In this image, Richter reproduces the iconic image of Queen Elisabeth II. A visual response to what were contemporary events at that time, the image contains resonances of other similar works, such as Mao (1968) and the world-famous Betty (1991) - a portrait of Richter’s daughter drawn from a photograph from the artist’s Atlas. In this work, the importance of photography to Richter’s œuvre is re-asserted. Turning to a source image most likely reproduced from a photograph and printed in a newspaper, Richter accentuates the abstraction that comes about during the printing process - an effect named halftone. Elisabeth II also foretells of Richter’s interest, during the 1970s, in the subversion of the historical or traditional portrait. In 1972, Richter completed the acclaimed 48 Portraits (1972) series, which was first exhibited at the 1972 Venice Biennale. Comprising 48 individual portraits of influential men, including Franz Kafka, Albert Einstein, Tchaikovsky, Oscar Wilde, and Thomas Mann, the series helped to launch Richter’s career internationally.
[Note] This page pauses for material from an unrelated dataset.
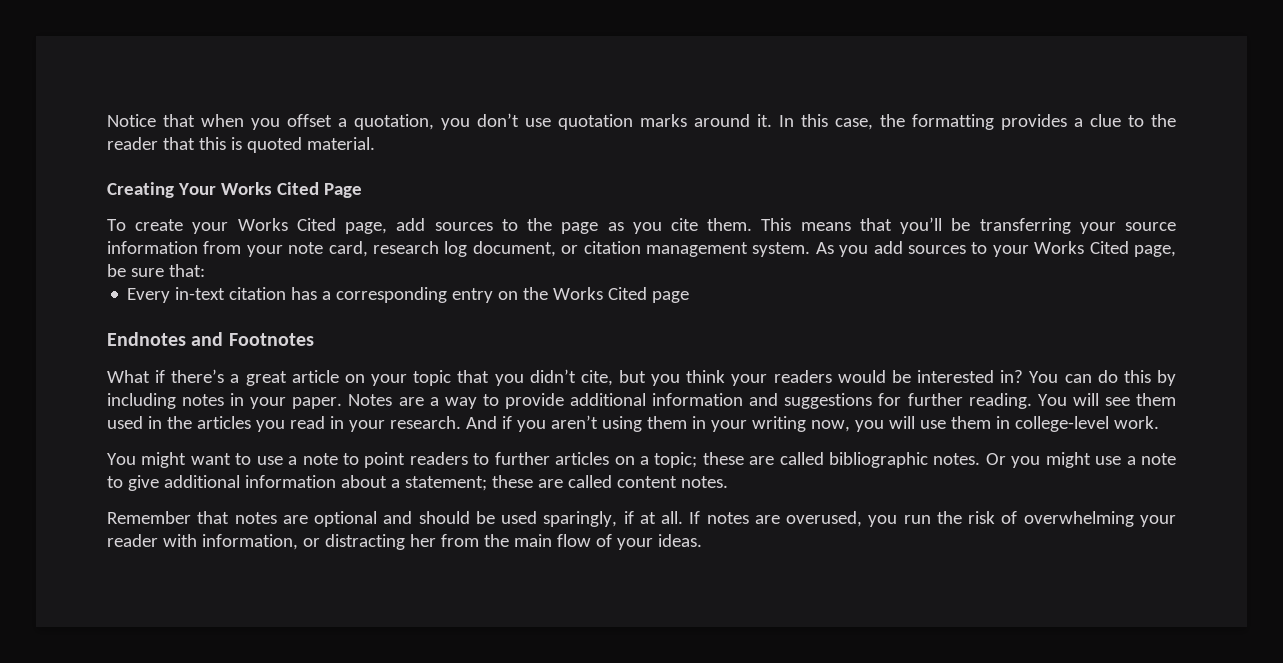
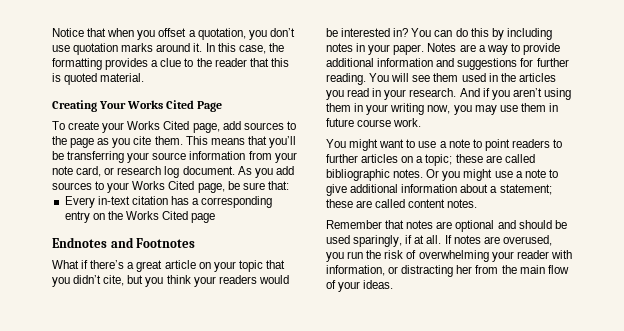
(368, 249) none -> [104,167,115,175] or
[472,241,811,257] document, or citation management system. -> [182,166,235,175] document.
[888,416,915,429] will -> [474,105,497,115] may
[1014,416,1109,432] college-level -> [326,118,392,127] future course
Moving to Düsseldorf in 1961, having fled the German Democratic Republic just months before the building of the Berlin Wall, Richter adopted an entirely new artistic style. Surrounded by the bewildering affluence of the city of Düsseldorf - known for housing the offices of West German industrialists and multinationals - Richter worked to revolted against his prior training in socialist realist art. Alongside influential Contemporary artists, Sigmund Polke and Konrad Fisher, he founded the ‘Capitalist Realist’ movement. This was fixated with responding to the iconographies of Western Capitalism as they emerged in West Germany’s Post-War boom - a drawn-out period of unparalleled economic growth nicknamed the Wirtschaftswunder, or ‘economic miracle’.